The Power and Peril of Gaming – How Our Game Console Was Teaching the Wrong Lesson

I am frequently an advocate for the benefits of children playing video games.  I realize that I am somewhat of an outlier but watching my children play I have seen them building real world skills like logical thinking and problem solving.  Occasionally I will hear their pangs of frustration but I appreciate watching them strengthen their resolve as they work to overcome a task and complete an adventure.  Admittedly there can be many challenges too but for the most part I see the positives outweighing the negatives.  Until this weekend, I hadn’t really understood a negative impact of one particular type of game – the Kinect Sports games.

kinectsports.04.lgThis past weekend was the annual May Day 5K race in my little suburban town.  As with most years, my family was participating in the race as a way to get a little exercise and to pay homage to the gods of spring.  This year was even more anticipated with the especially long and brutal winter we had in Minnesota.  As the date approached, we were watching the favorable weather forecast and looking forward to finding a little sunshine and warmth.  This particular “race” attracts runners, joggers, and walkers of every athletic level with the simple goal of getting the heart pumping.  Most participants weren’t expecting to win the race – or at least so I thought.

In previous years my family had walked the route and on more than one occasion we were pushing a stroller or carrying one of the kids at least part of the way.  This year was going to be different though.  For a number of weeks my seven year old son had suggested that he wanted to run the race.  On my personal runs, both he and my daughter had tagged along the first mile so I thought 5K might be a little challenging but with a few rest breaks it could be doable.  At a minimum I thought it was a good stretch goal for him.

As we made our way to the starting line my son reaffirmed with the family that he is going to run this year and not walk.  He started out aggressively by running the first ¼ mile without stopping.  As we stopped a couple of times for him to catch his breath you could see he was getting annoyed by the number of people that were passing us.  It now became clear that he didn’t want to just run the race; he wanted to win the race.

As we picked up the pace and started to run again I was trying to comprehend how a seven year old could imagine that he could win a 5K (3.1 mi) race?  There were plenty of adults, teenagers, and middle school kids in this race – all bigger, stronger and likely faster than he was.  How was it that he imagined a 2nd grader, who had never really practiced for a race, would have a chance at winning?

The truth is that these exaggerated expectations were not entirely new.  My son has always been pretty competitive – some might say at times a little too competitive.  As parents we have tried to help him recognize his competitive behavior and adjust his tone to a healthy level but we were still conscious not to quell it completely.  For the remainder of the run (which involved plenty of walking and at least a few threats to “just quit”) I was searching my thoughts for a possible cause to his delusions of grandeur.
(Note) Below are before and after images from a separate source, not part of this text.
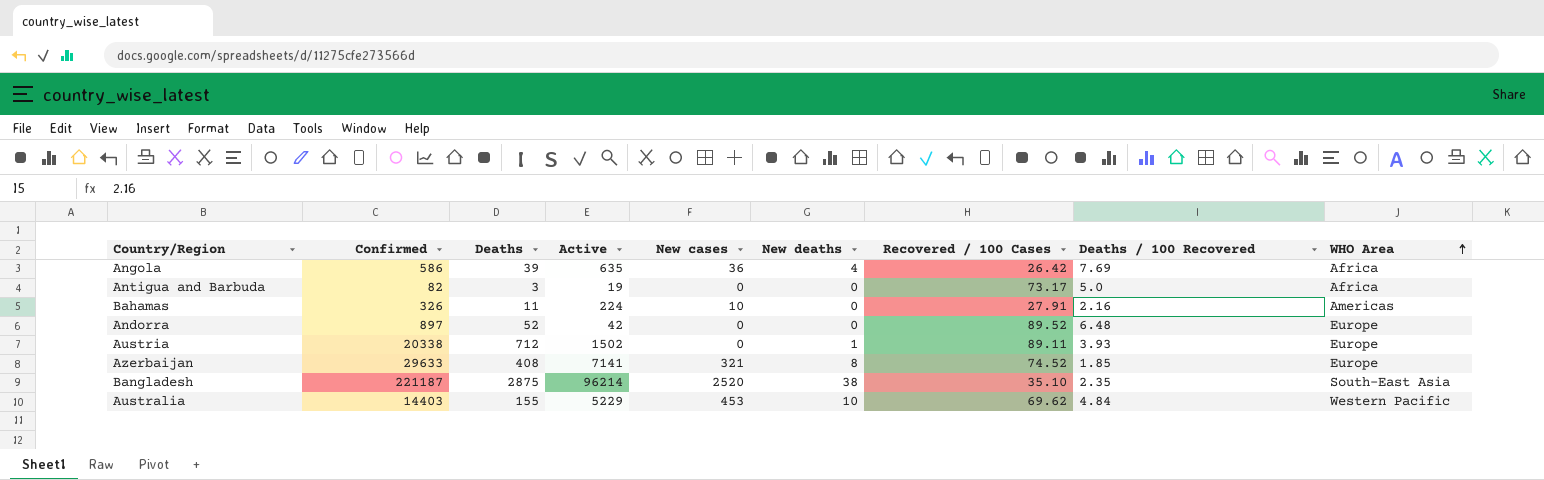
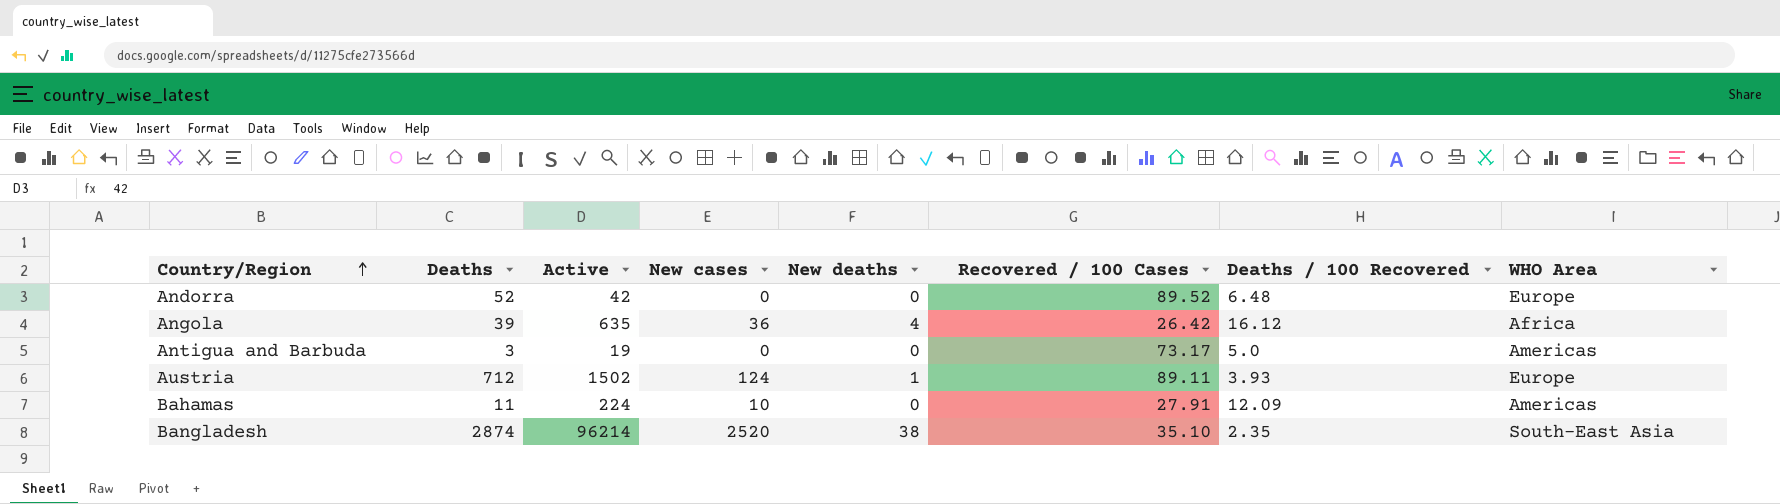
row order: WHO Area ascending -> Country/Region ascending
column Confirmed | position: 2 -> none
row Azerbaijan: 29633 | 408 | 7141 | 321 | 8 | 74.52 | 1.85 | Europe -> none
row Australia: 14403 | 155 | 5229 | 453 | 10 | 69.62 | 4.84 | Western Pacific -> none
Angola | Deaths / 100 Recovered: 7.69 -> 16.12
Antigua and Barbuda | WHO Area: Africa -> Americas
Austria | New cases: 0 -> 124
Bahamas | Deaths / 100 Recovered: 2.16 -> 12.09
Bangladesh | Deaths: 2875 -> 2874

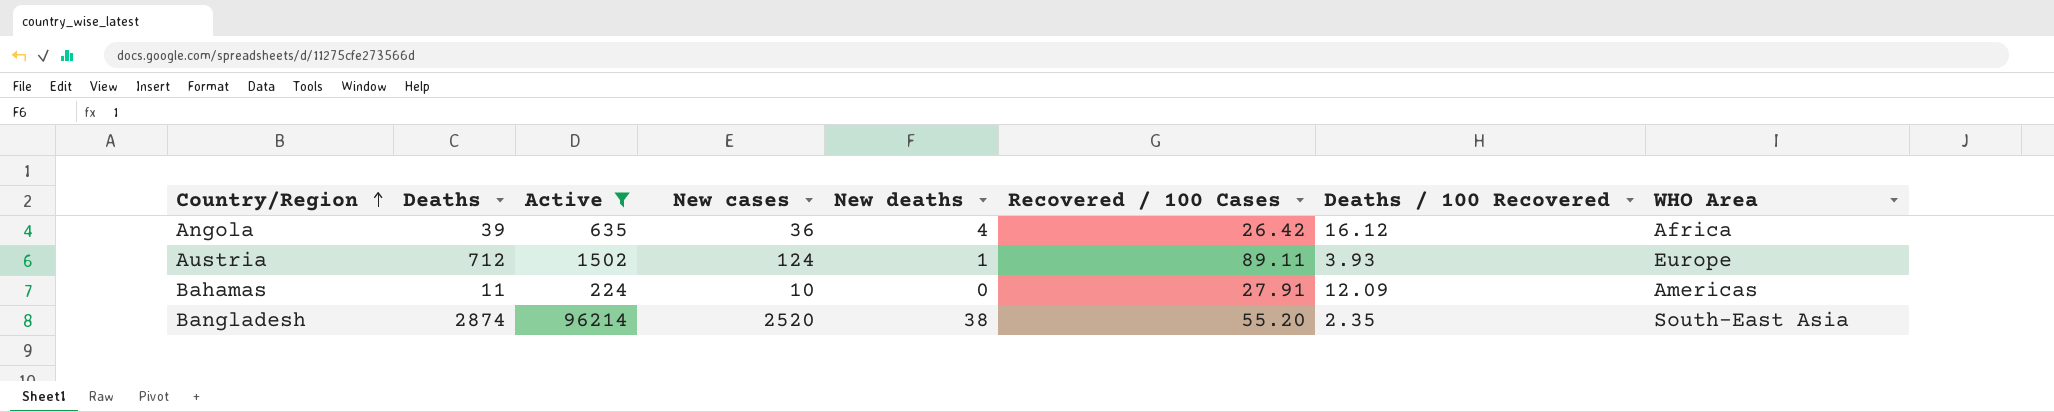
filter: none -> Active >= 224
Bangladesh | Recovered / 100 Cases: 35.10 -> 55.20

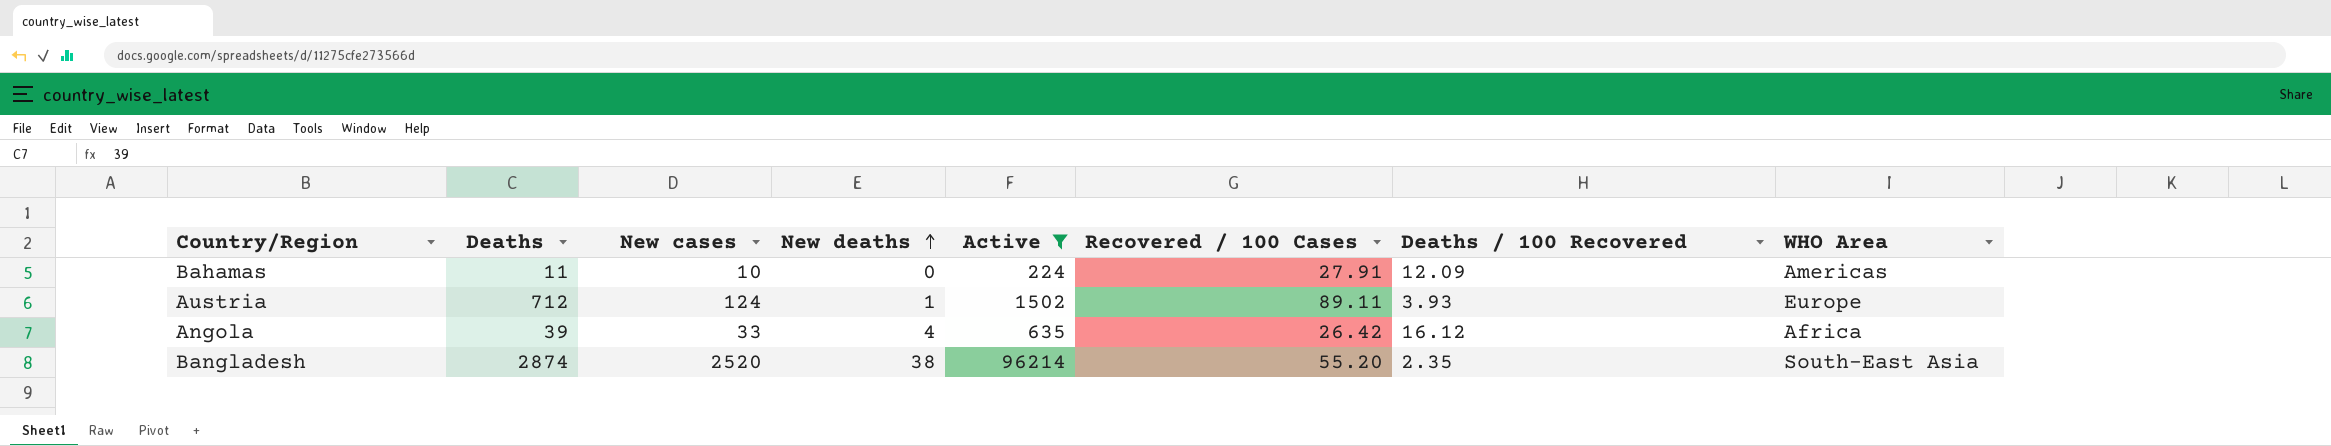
row order: Country/Region ascending -> New deaths ascending
column Active | position: 3 -> 5
Angola | New cases: 36 -> 33

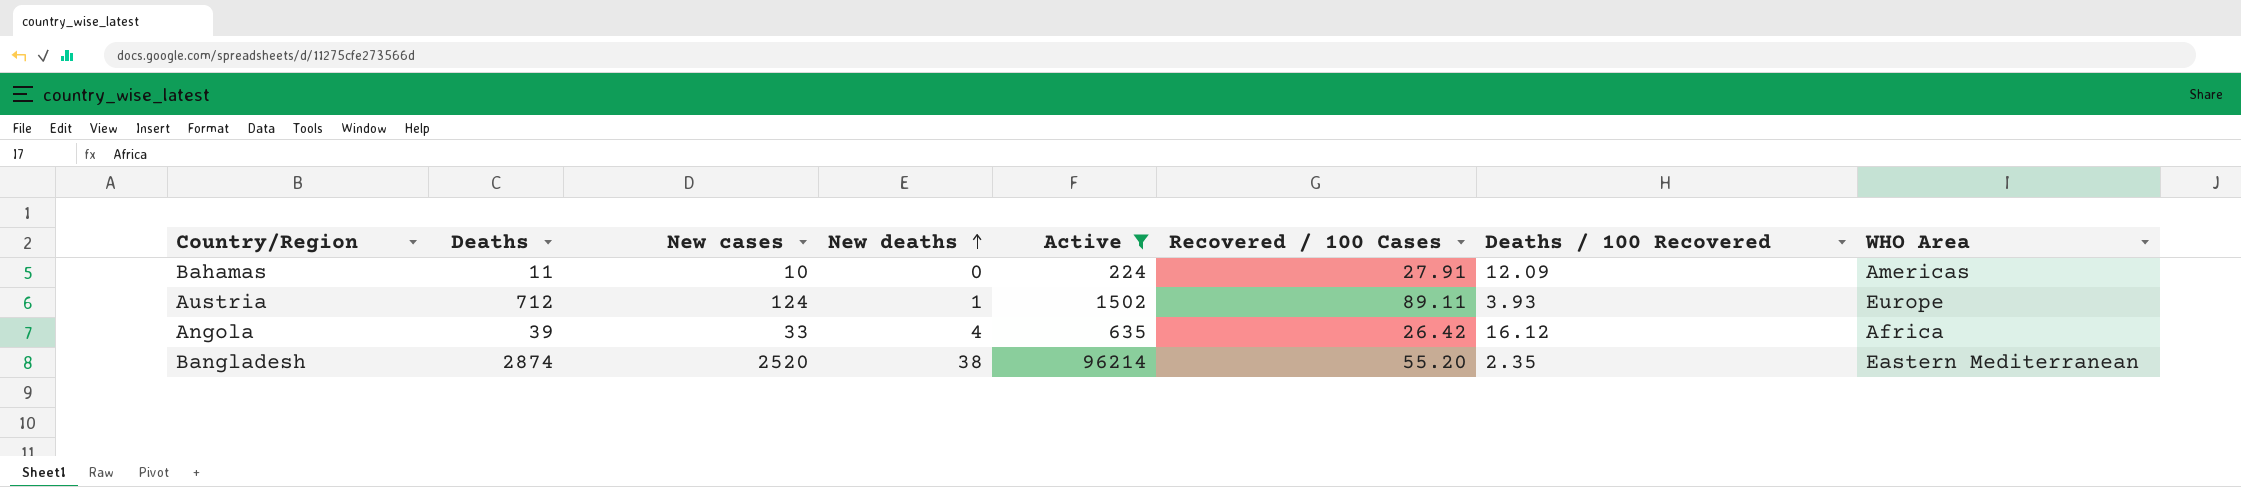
Bangladesh | WHO Area: South-East Asia -> Eastern Mediterranean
For years I have been a proponent of video games as an opportunity for children to build perseverance and learn how to deal with failure and setbacks (see Gaming: A Refuge Where Kids Can Learn How to Fail).  After frequent discussions with other parents on the perils of academic grade inflation, 7th place ribbons, and “no score” little league – the binary option of “a win” or “a loss” in video game was a welcome change.  For the record, I am still trying to figure out who we are trying to appease with no score little league?  From my observations every single kid on the field knew exactly what the score was but we decide not to put it up on the scoreboard?

As I was thinking about the benefits of video games I wondered if there might also be a negative corollary: were some games suggesting that success can come easily?  In our house we’ve had the Kinect camera for the Xbox 360 for several years.  It really is an amazing piece of technology in that it allows the player to become part of the game by tracking their movements and rendering them as player on the screen.  With the handful of games we have purchased our kids are able to “play” almost every sport imaginable, a few titles include baseball, golf, bowling, soccer, volleyball, skiing, and track and field.

During the game the child is able to mimic the motions necessary to “win” but they never fully understand the talent and practice required to really play the sport.  They experience the thrill of victory without the required dedication or struggle that comes from working to master a real sport.  They never have to log their 10,000 hours of practice as author Malcolm Gladwell suggests in his book Outliers.  Now there definitely is a positive element to these games in the form of physical exercise.  It is great to see them off of the coach and moving, especially during the long indoor months of Minnesota’s winter.  The challenge comes in reinforcing the fact that their proficiency in the game doesn’t translate back into the real world.

So back to the 5K race – we did finish with a time of 37 minutes and 30 seconds which he and I both felt was quite respectable.  Along the route we worked on focusing on short-term goals like making it to the stoplight instead of “finishing the race” and that seemed to help.  We also talked about where he might finish amongst the 2nd grade racers which seemed to take some of the sting out of not winning.  We are far from having resolved this challenge of unreasonable expectations entirely but we are definitely on a healthier path.

Just maybe this will be the spark for his resolve to join me on a few more runs this summer?